Numbers n such that 5*n^2 + 4 is a square. - Gregory V. Richardson, Oct 13 2002

Apart from initial terms, also Pisot sequences E(3,8), P(3,8), T(3,8). See A008776 for definitions of Pisot sequences.

a(n)=n+sum(k=0,n-1,sum(i=0,k,a(i))). - Benoit Cloitre, Jan 26 2003

Binomial transform of A000045. - Paul Barry, Apr 11 2003

Number of walks of length 2n+1 in the path graph P_4 from one end to the other one. Example: a(2)=3 because in the path ABCD we have ABABCD, ABCBCD and ABCDCD. - Emeric Deutsch, Apr 02 2004

Simplest example of a second-order recurrence with the sixth term a square.

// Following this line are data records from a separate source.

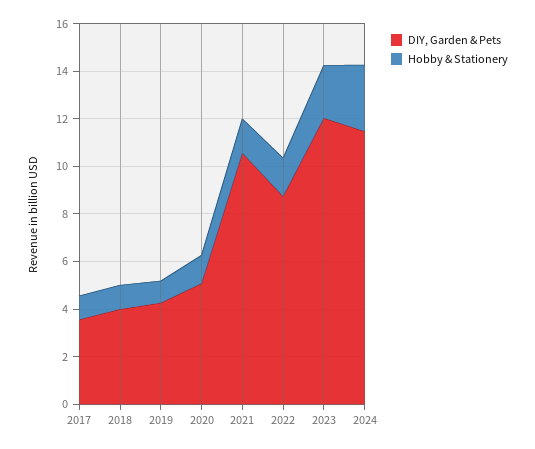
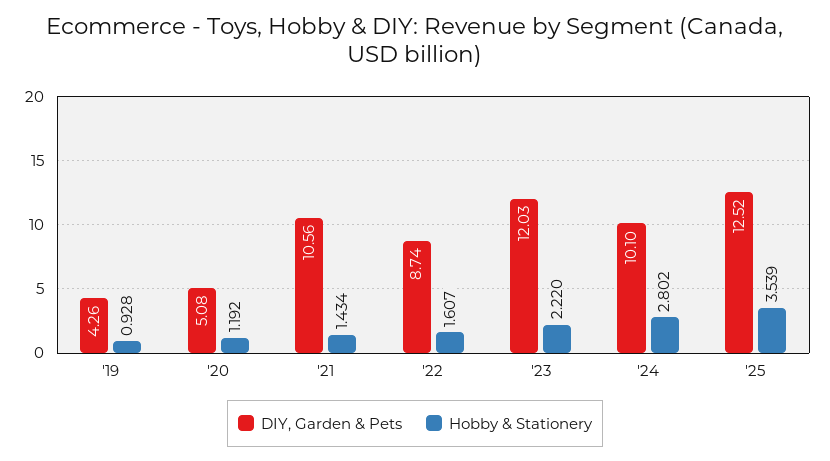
DIY, Garden & Pets, 2017: 3.5 -> none
Hobby & Stationery, 2017: 1 -> none
DIY, Garden & Pets, 2018: 4 -> none
Hobby & Stationery, 2018: 1 -> none
DIY, Garden & Pets, 2024: 11.5 -> 10.1
DIY, Garden & Pets, '25: none -> 12.52
Hobby & Stationery, '25: none -> 3.539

Number of (s(0), s(1), ..., s(2n)) such that 0 < s(i) < 5 and |s(i) - s(i-1)| = 1 for i = 1,2,....,2n, s(0) = 1, s(2n) = 3. - Lekraj Beedassy, Jun 11 2004

a(n) (for n>0) is the smallest positive integer that cannot be created by summing at most n values chosen among the previous terms (with repeats allowed). - Andrew Weimholt, Jul 20 2004

a(n+1) = (A005248(n+1) - A001519(n))/2. - Creighton Dement, Aug 15 2004

All nonnegative integer solutions of Pell equation b(n)^2 - 5*a(n)^2 = +4 together with b(n)=A005248(n), n>=0. - Wolfdieter Lang, Aug 31 2004

a(n+1) is a Chebyshev transform of 3^n (A000244), where the sequence with g.f. G(x) is sent to the sequence with g.f. (1/(1+x^2))G(x/(1+x^2)). - Paul Barry, Oct 25 2004

a(n) = the number of unique products of matrices A, B, C, in (A+B+C)^n where commutator [A,B]= 0 but C does not commute with A or B. - Paul D. Hanna and Max Alekseyev, Feb 01 2006

Number of binary words with exactly k-1 strictly increasing runs. Example: a(3)=F(6)=8 because we have 0|0,1|0,1|1,0|01,01|0,1|01,01|1 and 01|01. Column sums of A119900. - Emeric Deutsch, Jul 23 2006

See Table 1 on page 411 of Lukovits and Janezic paper. - Parthasarathy Nambi, Aug 22 2006

Inverse: With phi = (sqrt(5) + 1)/2, log_phi((sqrt(5) a(n) + sqrt(5 a(n)^2 + 4))/2) = n. - David W. Cantrell (DWCantrell(AT)sigmaxi.net), Feb 19 2007

[1,3,8,21,55,144,...] is the Hankel transform of [1,1,4,17,75,339,1558,...](see A026378). - Philippe Deléham, Apr 13 2007

The Diophantine equation a(n) = m has a solution (for m >= 1) if and only if floor(arcsinh(sqrt(5)*m/2)/log(phi)) <> floor(arccosh(sqrt(5)*m/2)/log(phi)) where phi is the golden ratio. An equivalent condition is A130259(m) = A130260(m). - Hieronymus Fischer, May 25 2007

a(n+1)= AB^(n)(1), n>=0, with compositions of Wythoff's complementary A(n):=A000201(n) and B(n)=A001950(n) sequences. See the W. Lang link under A135817 for the Wythoff representation of numbers (with A as 1 and B as 0 and the argument 1 omitted). E.g., 1=`1`, 3=`10`, 8=`100`, 21=`1000`,..., in Wythoff code.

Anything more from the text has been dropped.